[FFmpeg-devel] [BUG] UTF-8 decoder vulnerable to character spoofing attacks

Tue Oct 23 01:46:44 CEST 2007

On Mon, Oct 22, 2007 at 07:15:35PM +0200, Reimar D?ffinger wrote:
> > > i would first like to understand under what circumstances the current code
> > > is causing a real problem (security or normal bug)
> > 
> > It could actually cause crash, e.g. if a string is right at the top of
> > the heap and contains nothing but 0xff, then the UTF-8 decoder will
> > read 8 bytes and crash.
> 
> Not, the comment says quite clearly that GET_UTF8 may read up to 7
> bytes. It is a usage error to use it when it is not possible to read at least
> an additional 7 bytes.

OK, sorry, I missed that. But it doesn't make the code any more
correct, just not subject to crashing...

> > As I said, it will also incorrectly decode illegal aliases for
> > characters rather than signalling error. I don't think this will lead
> > to vulns in the current code (since UTF-8 decoder is hardly used
> > anyway), but it's bad to have buggy code that could cause problems
> > when someone uses it in the future. Even if not, it teaches people who
> > read it extremely bad practices.
> 
> Well, I always thought those bugs are due to extremely bad practices in
> checking data. At least I always considered UTF-8 as a method of
> compressing 32 bit data.

UTF-8 is not a compression algorithm. It's a character encoding. This
is like the first FAQ (or rather frequent pitfall) about UTF-8.

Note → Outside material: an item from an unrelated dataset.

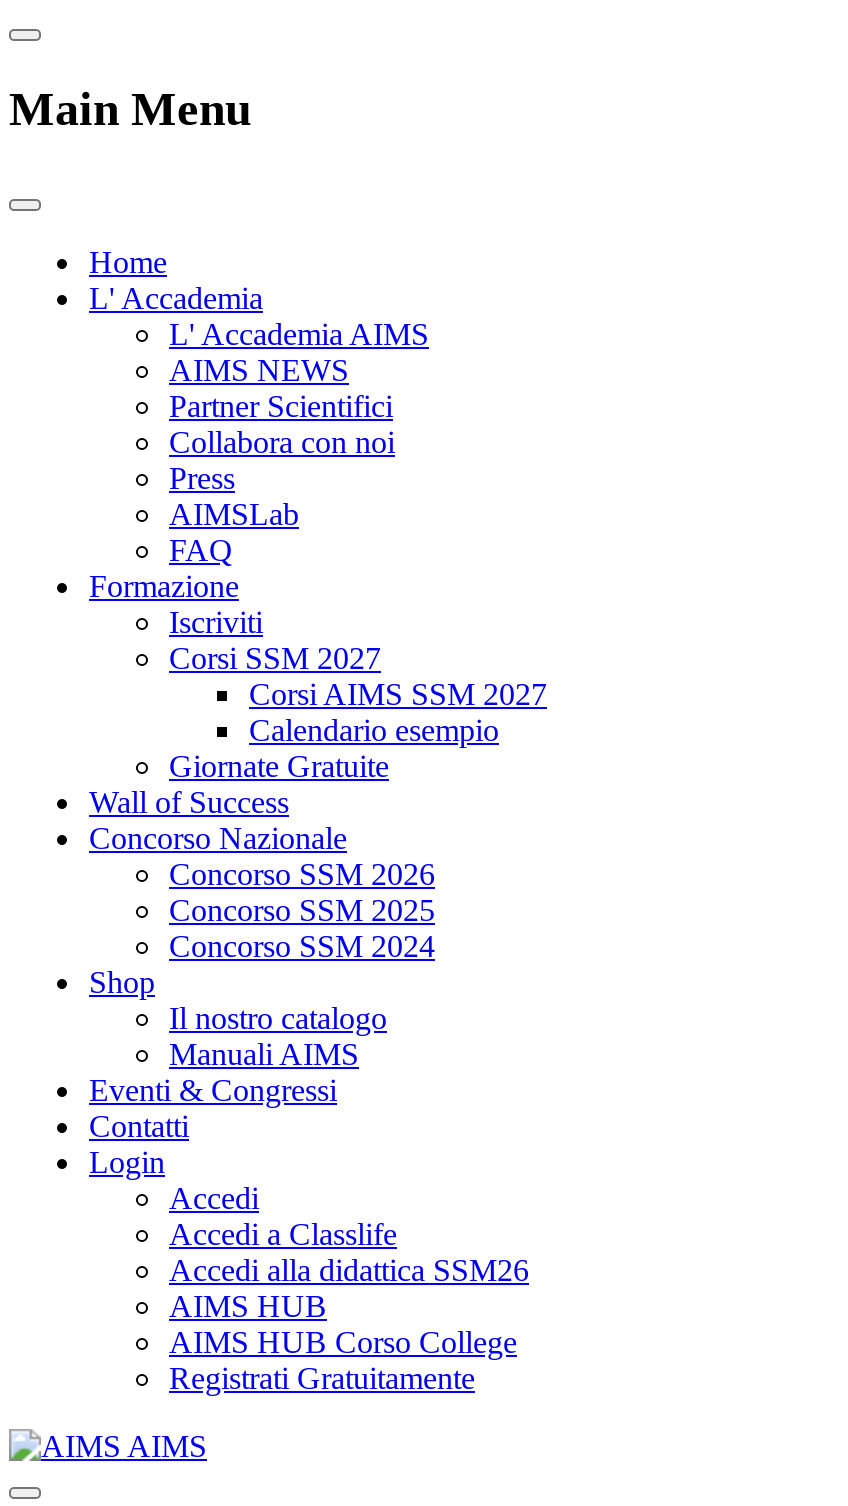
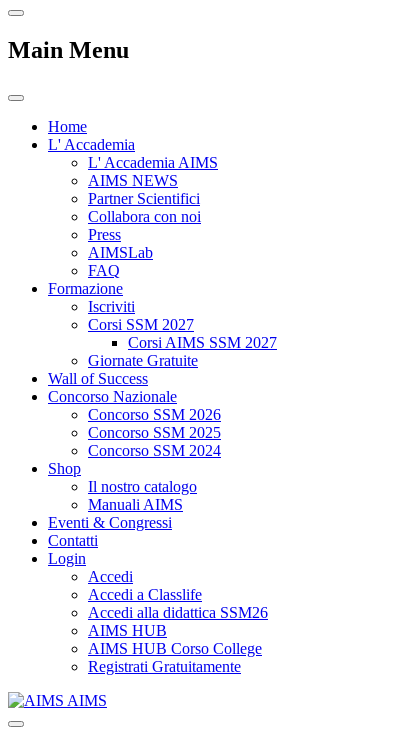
- Calendario esempio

> We would rightly call anyone who does security
> checking of zlib compressed data via strchr or so an idiot,

This is completely unrelated. You are not dealing with compression.
You are dealing with text that must conform to a rigid specification
for many EXTREMELY good reasons. Failing to understand those reasons
is not a justification for breaking the spec any more than failing to
understand the requirements of NUT would be a justification for
generating invalid NUT streams.

Rich